-- Task brief --
With pictures left out, write out exactly every line from the start of the data through the one that contains "moved [63,1015,465,1056] ->".

-- Input --

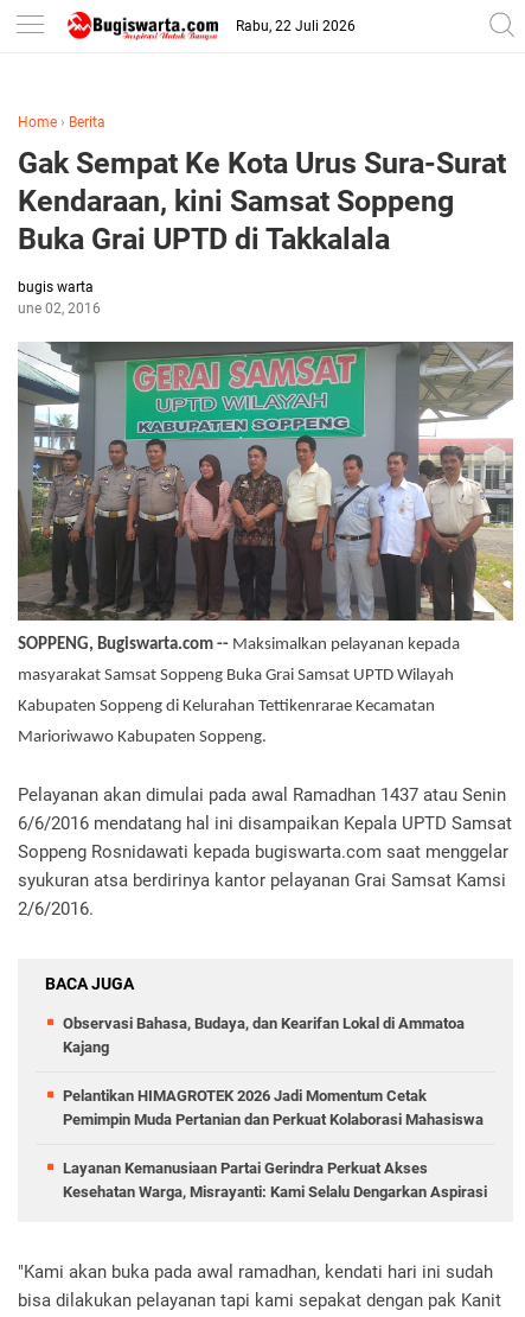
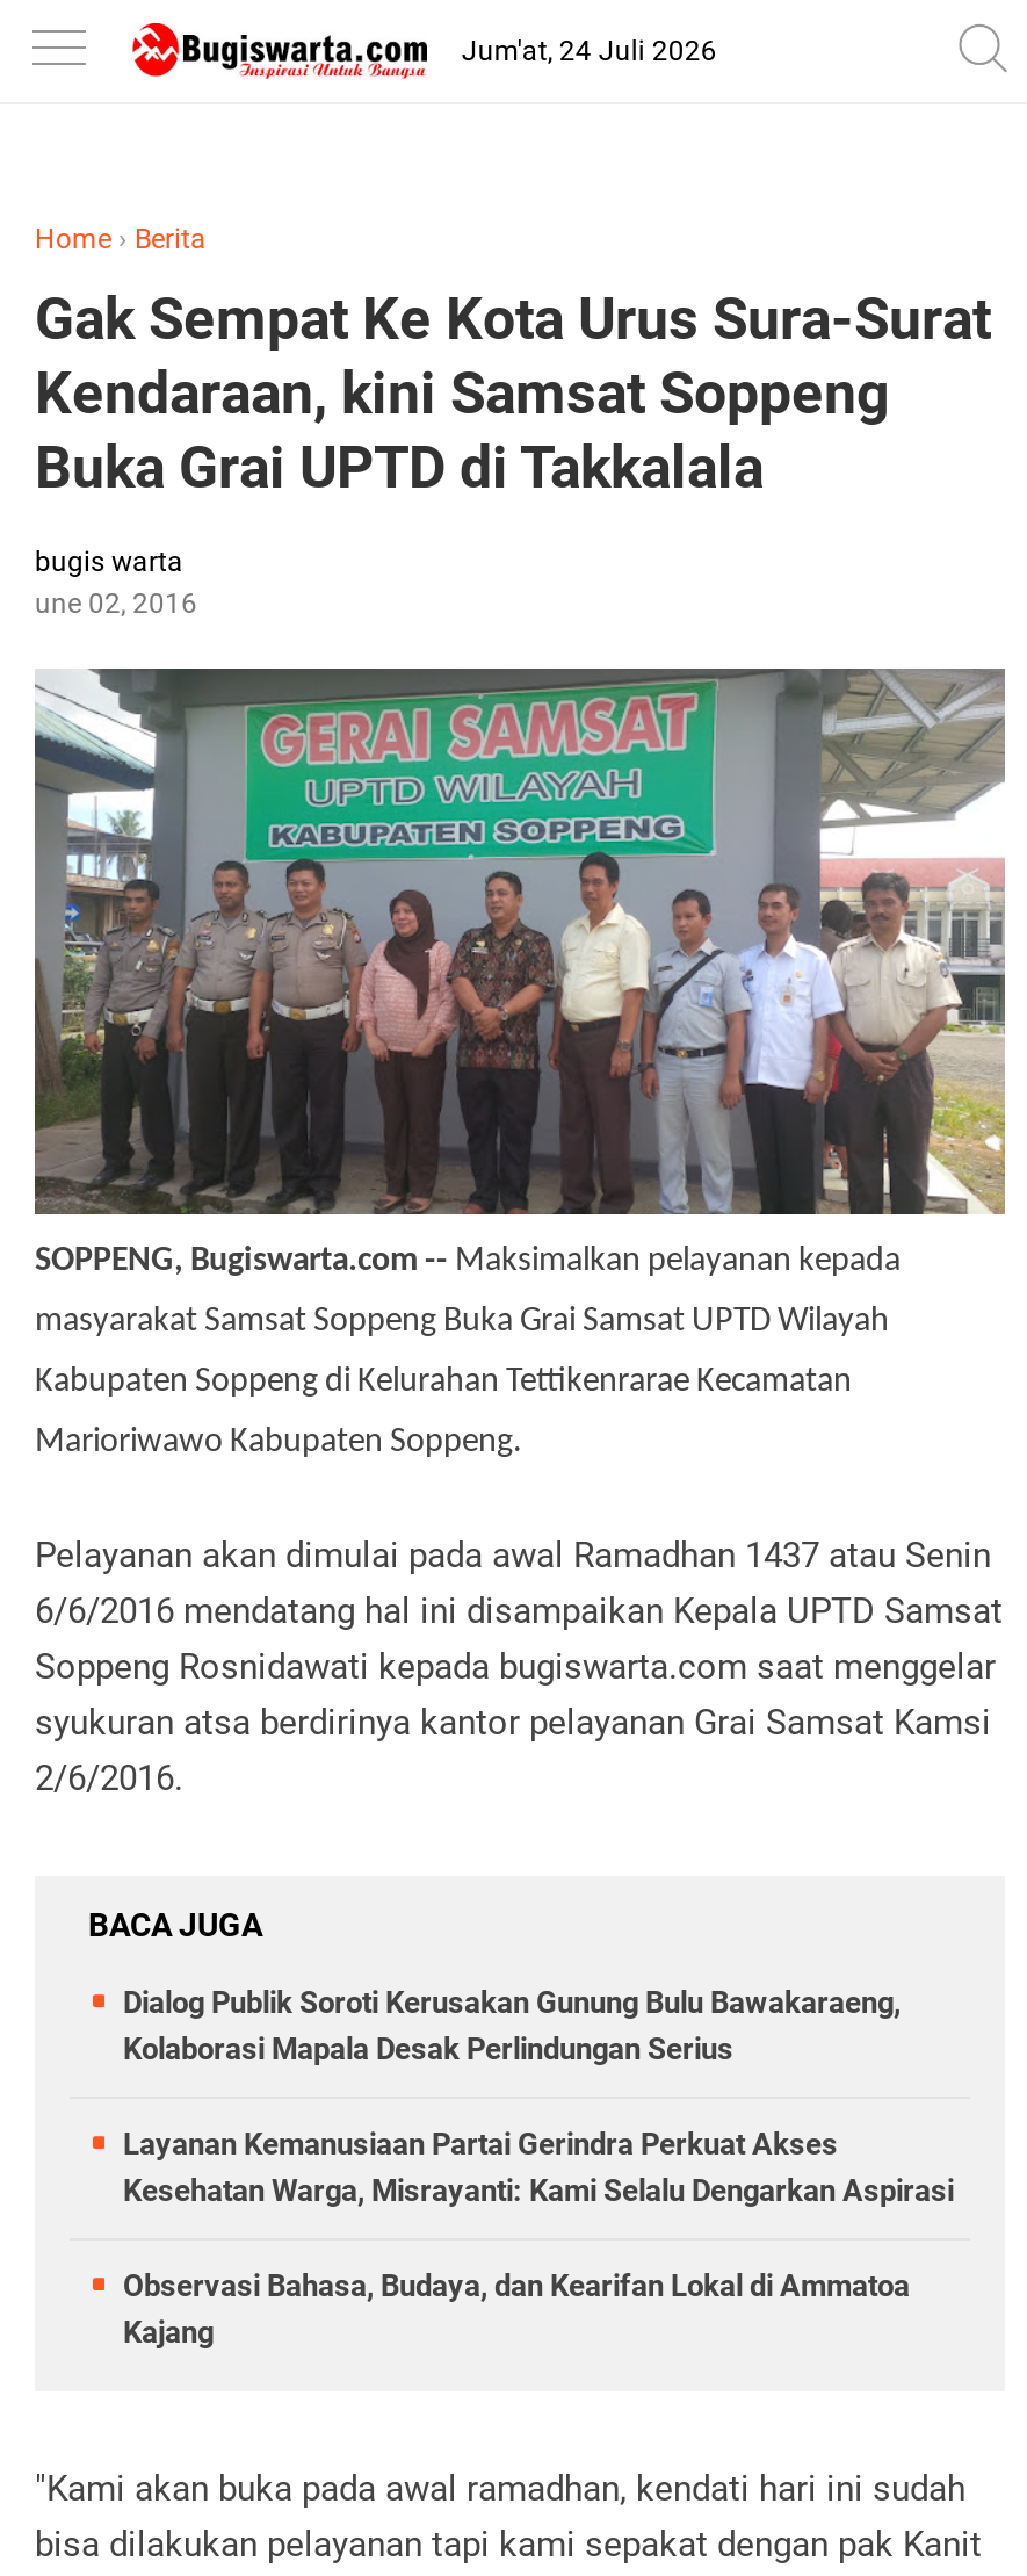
[236,18,355,34] Rabu, 22 Juli 2026 -> [462,35,717,67] Jum'at, 24 Juli 2026
none -> [123,1985,901,2067] Dialog Publik Soroti Kerusakan Gunung Bulu Bawakaraeng, | Kolaborasi Mapala Desak Perlindungan Serius
moved [63,1015,465,1056] -> [123,2269,910,2350]: Observasi Bahasa, Budaya, dan Kearifan Lokal di Ammatoa | Kajang
[63,1087,484,1128] Pelantikan HIMAGROTEK 2026 Jadi Momentum Cetak | Pemimpin Muda Pertanian dan Perkuat Kolaborasi Mahasiswa -> none
moved [63,1159,487,1201] -> [123,2127,954,2208]: Layanan Kemanusiaan Partai Gerindra Perkuat Akses | Kesehatan Warga, Misrayanti: Kami Selalu Dengarkan Aspirasi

-- Result for this task --
[236,18,355,34] Rabu, 22 Juli 2026 -> [462,35,717,67] Jum'at, 24 Juli 2026
none -> [123,1985,901,2067] Dialog Publik Soroti Kerusakan Gunung Bulu Bawakaraeng, | Kolaborasi Mapala Desak Perlindungan Serius
moved [63,1015,465,1056] -> [123,2269,910,2350]: Observasi Bahasa, Budaya, dan Kearifan Lokal di Ammatoa | Kajang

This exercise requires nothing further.